Making reference to a landmark seminar in 1969, at which founding PM Lee Kuan Yew underscored the necessity of trade unions, Heng said, “I renew the pledge that Mr Lee made at your Modernisation Seminar 50 years ago, and that every prime minister has since renewed.”
“I assure you, the close working relationship between the PAP and the NTUC, which underpins our unique and precious brand of tripartism, will continue into the 4G and beyond,” he added.
He also outlined three strategies for the labour movement to move forward: work to transform the economy, prepare workers for jobs of the future through lifelong learning, and ensure economic growth remains inclusive.
NTUC backs the PAP because PAP has kept faith with NTUC, while PAP backs NTUC because it has remained pro-worker, he said.
“The labour movement can be assured that the PAP will never abandon the working man and woman,” he added.
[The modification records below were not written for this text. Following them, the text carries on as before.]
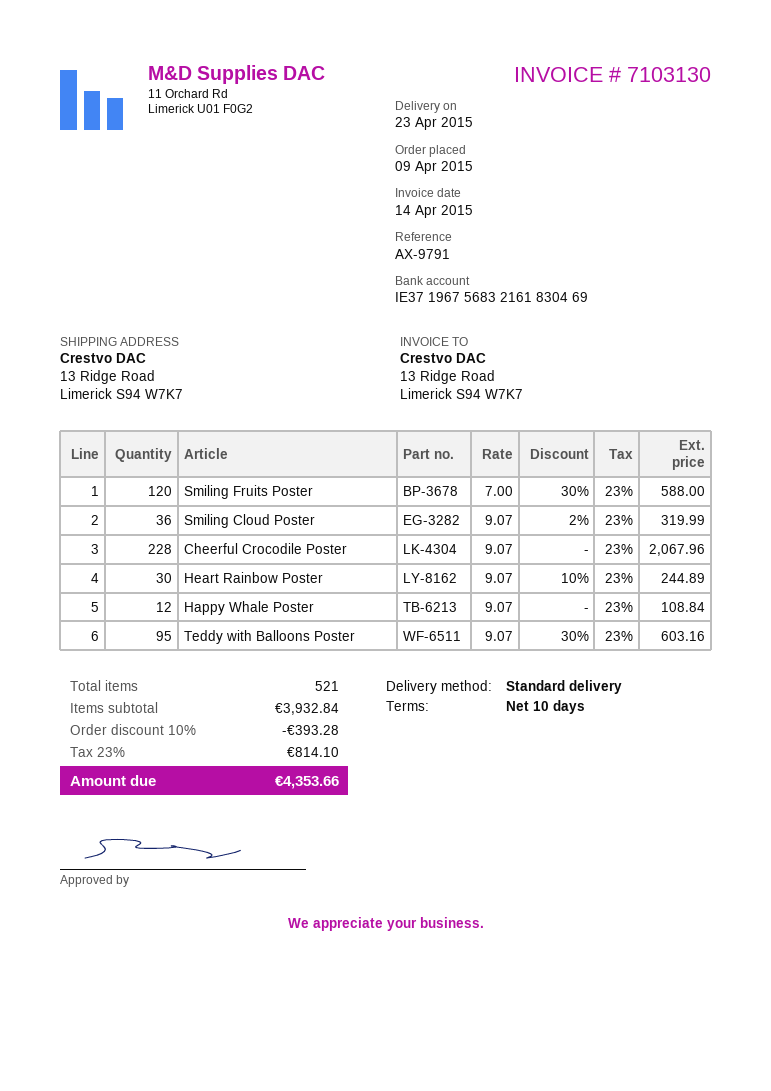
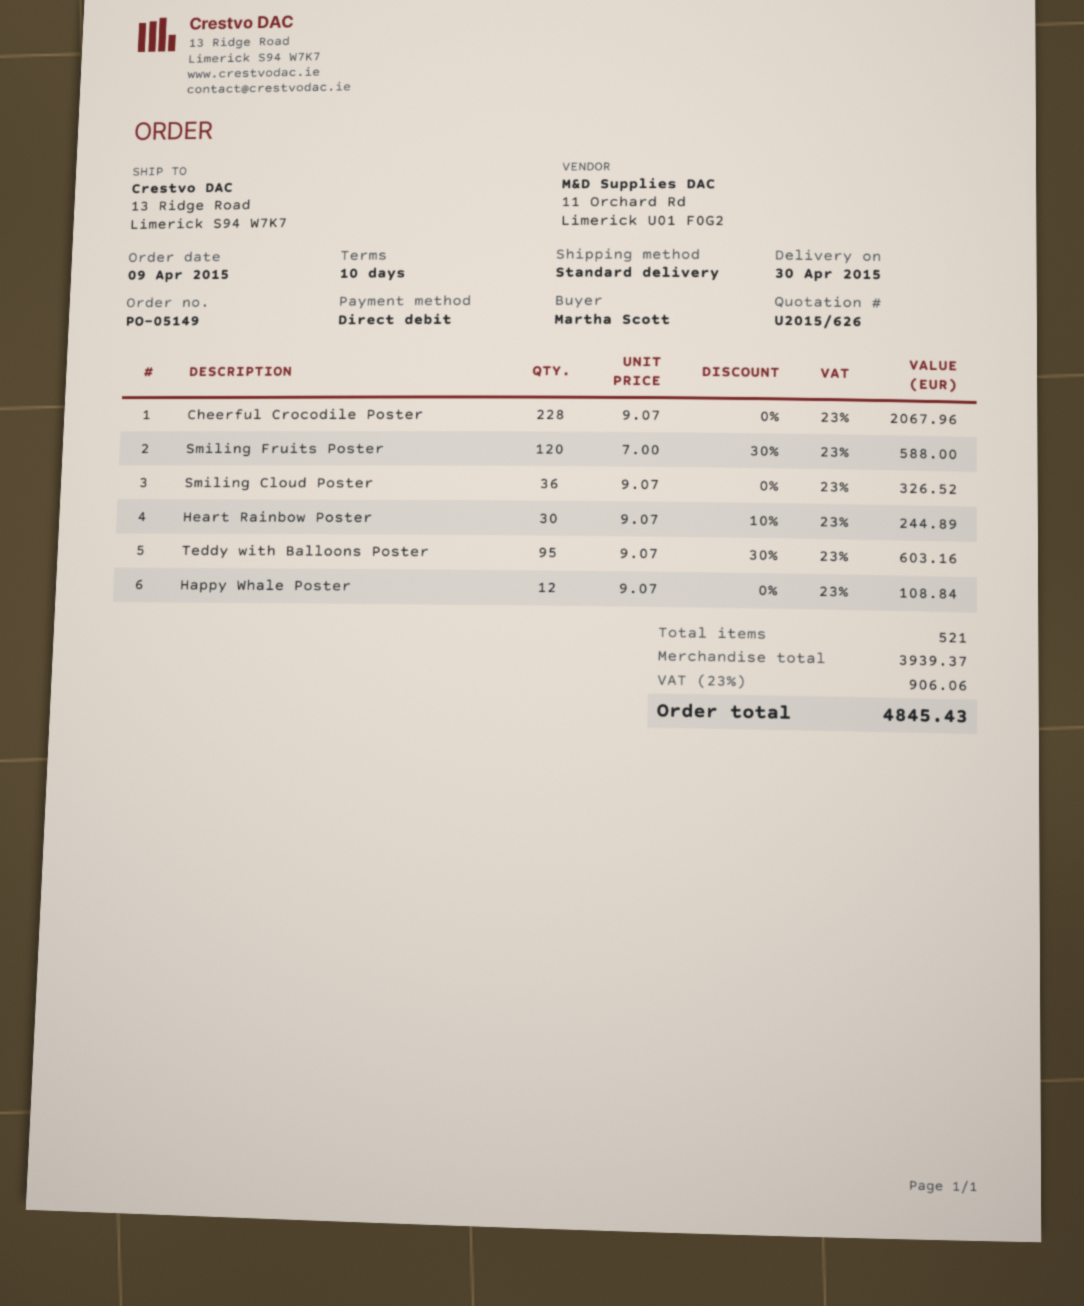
delivery date: 2015-04-23 -> 2015-04-30
Smiling Cloud Poster: 36 x 9.07 - 2% = 319.99 -> 36 x 9.07 = 326.52
subtotal: 3932.84 -> 3939.37
discount: 10% = 393.28 -> none
tax: 23% = 814.10 -> 23% = 906.06
total: 4353.66 -> 4845.43

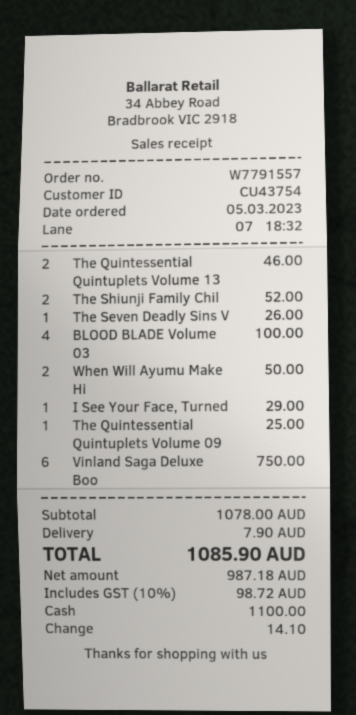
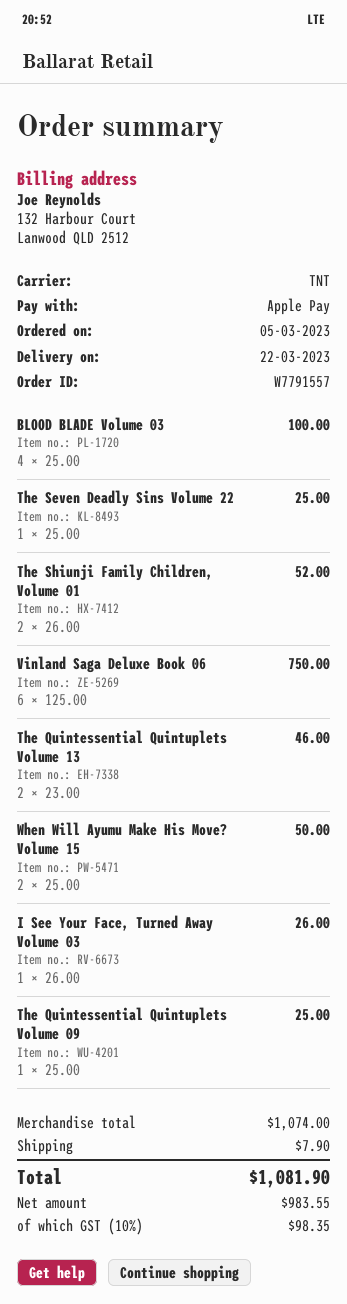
payment method: cash -> Apple Pay
The Seven Deadly Sins V: 1 for 26.00 -> 1 for 25.00
I See Your Face, Turned: 1 for 29.00 -> 1 for 26.00
subtotal: 1078.00 -> 1074.00
net: 987.18 -> 983.55
tax: 10% = 98.72 -> 10% = 98.35
total: 1085.90 -> 1081.90

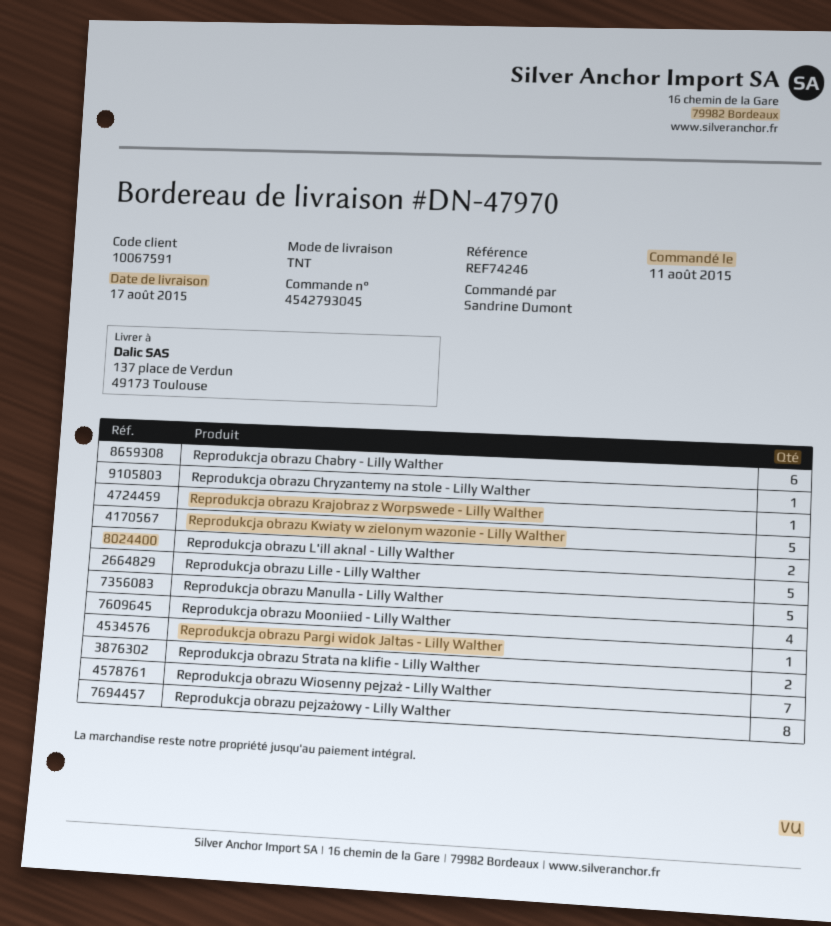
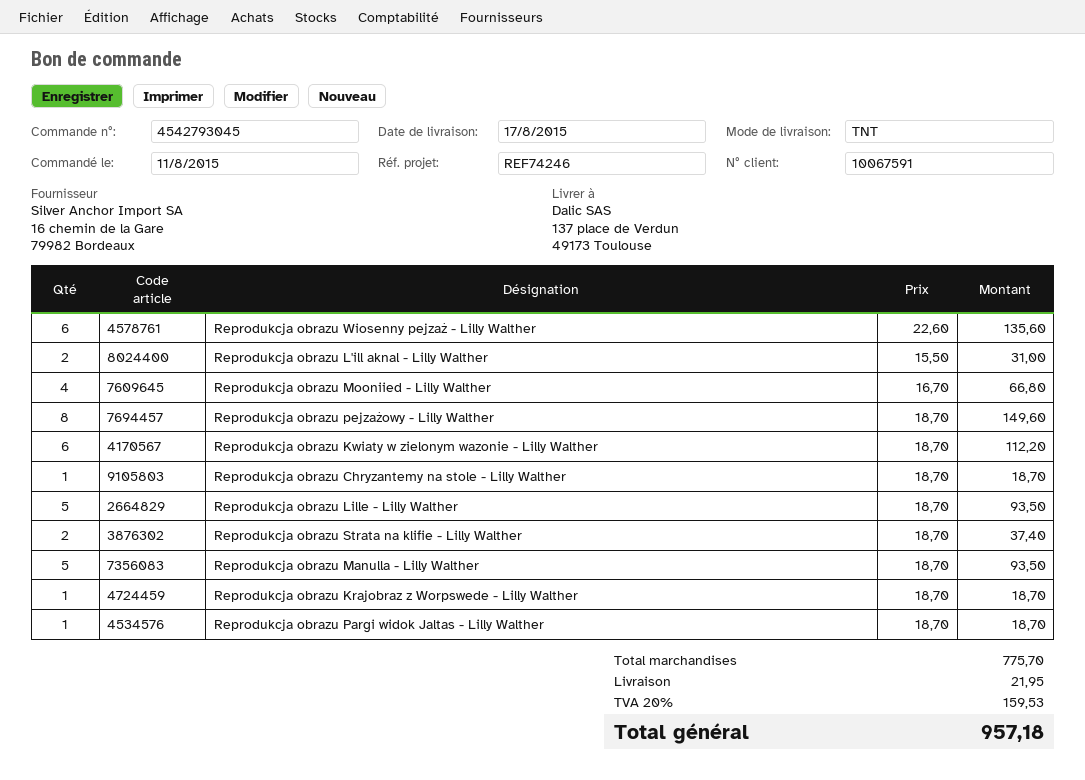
Reprodukcja obrazu Chabry - Lilly Walther: 6 -> none
Reprodukcja obrazu Kwiaty w zielonym wazonie - Lilly Walther: 5 -> 6
Reprodukcja obrazu Wiosenny pejzaż - Lilly Walther: 7 -> 6

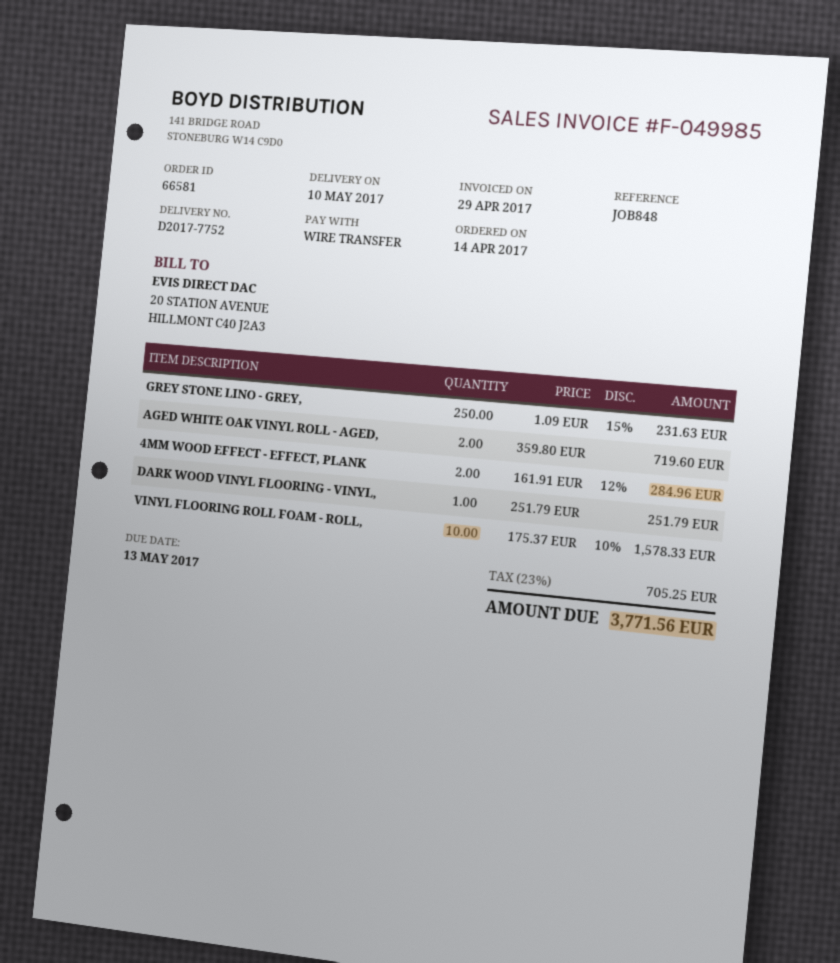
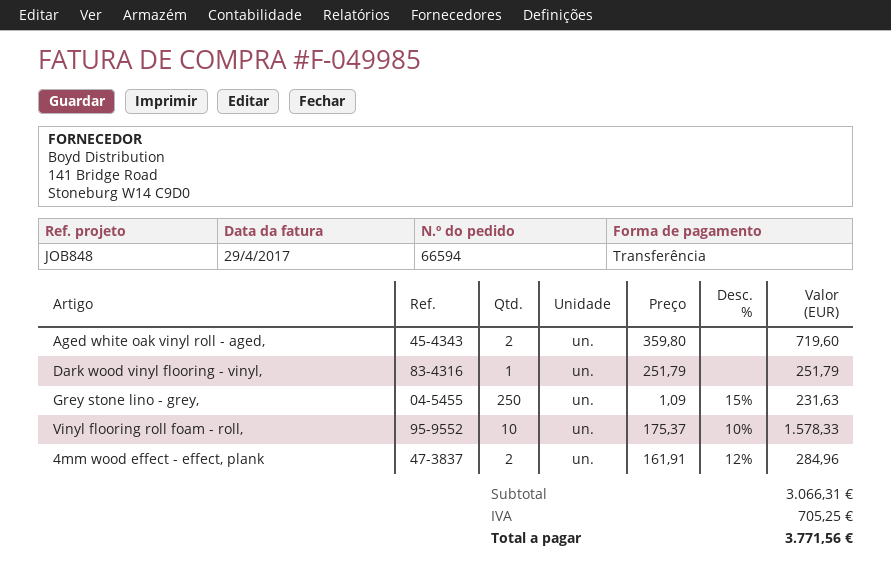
order number: 66581 -> 66594

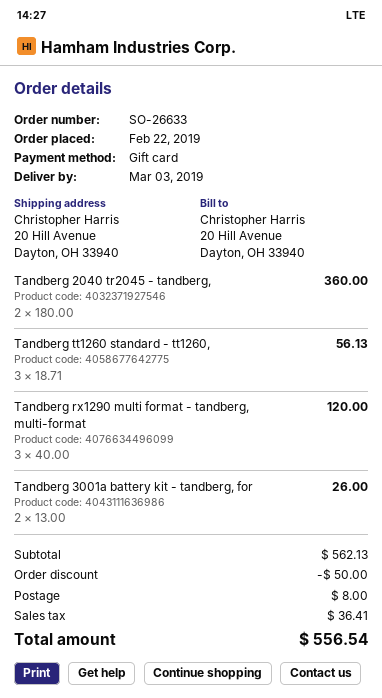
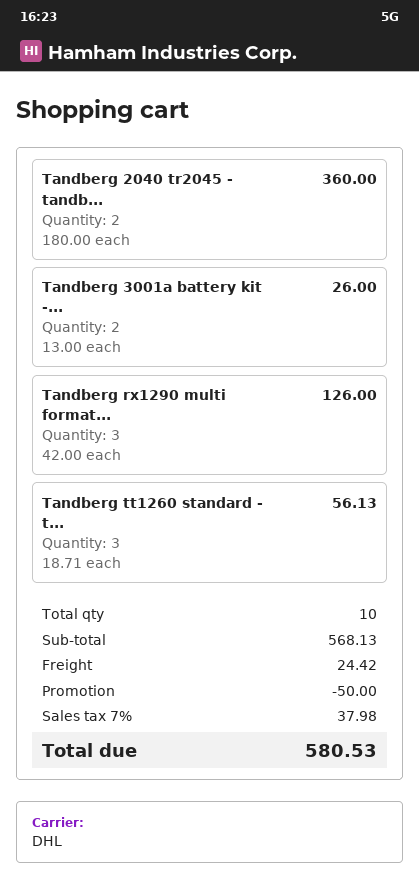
Tandberg rx1290 multi format - tandberg, multi-format: 3 x 40.00 = 120.00 -> 3 x 42.00 = 126.00
subtotal: 562.13 -> 568.13
shipping: 8.00 -> 24.42
tax: 36.41 -> 37.98
total: 556.54 -> 580.53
It’s strange Heng told the audience that PAP backs NTUC when in actual fact PAP runs and manages NTUC. This is because the Secretary-General of NTUC is none other than Ng Chee Meng, a former SAF general as well as senior member of PAP CEC and Cabinet Minister of the PAP government. NTUC does not run independently from PAP.
Meanwhile, in a Facebook post, PM Lee said, “Today, we must again act boldly to champion transformation efforts that benefit workers through better wages, better work prospects and better welfare. Our future will continue to revolve around our workers and their families.”
Not all Singaporean workers are well
However, anecdotal evidence from the ground shows that all is not well for some Singaporean workers. They are not getting better wages, better work prospects nor better welfare.
One of those affected is James Lim, a former PMET who was forced to drive a cab. He wrote on his blog, “With a family to support, becoming jobless at late fifties is a nightmare in Singapore. Unable to find a suitable job, I became a taxi driver. My real life stories may seem trivial and my views may lack substances of a learned professor, but I shall write without inhibition and embellishments. In also sharing my thoughts, love for music and food, I hope my blog will be more pleasurable. More importantly, I blog to make a dull job a bit more interesting.”
In one of his write-ups, Mr Lim got so frustrated with the policies of Singapore government that he advised young Singaporeans to migrate if they could.
He said, “With unabated hordes of foreigners still coming in to depress their (Singaporeans’) wages or even displace them at the workplace, reduce them to second-class citizens and a minority in their own country, how much loyalty and love can we expect from local-bred Singaporean for this country down the road?”
“If you’re a young and educated Singaporean family with valuable skill, I would encourage you to migrate to another country,” he added.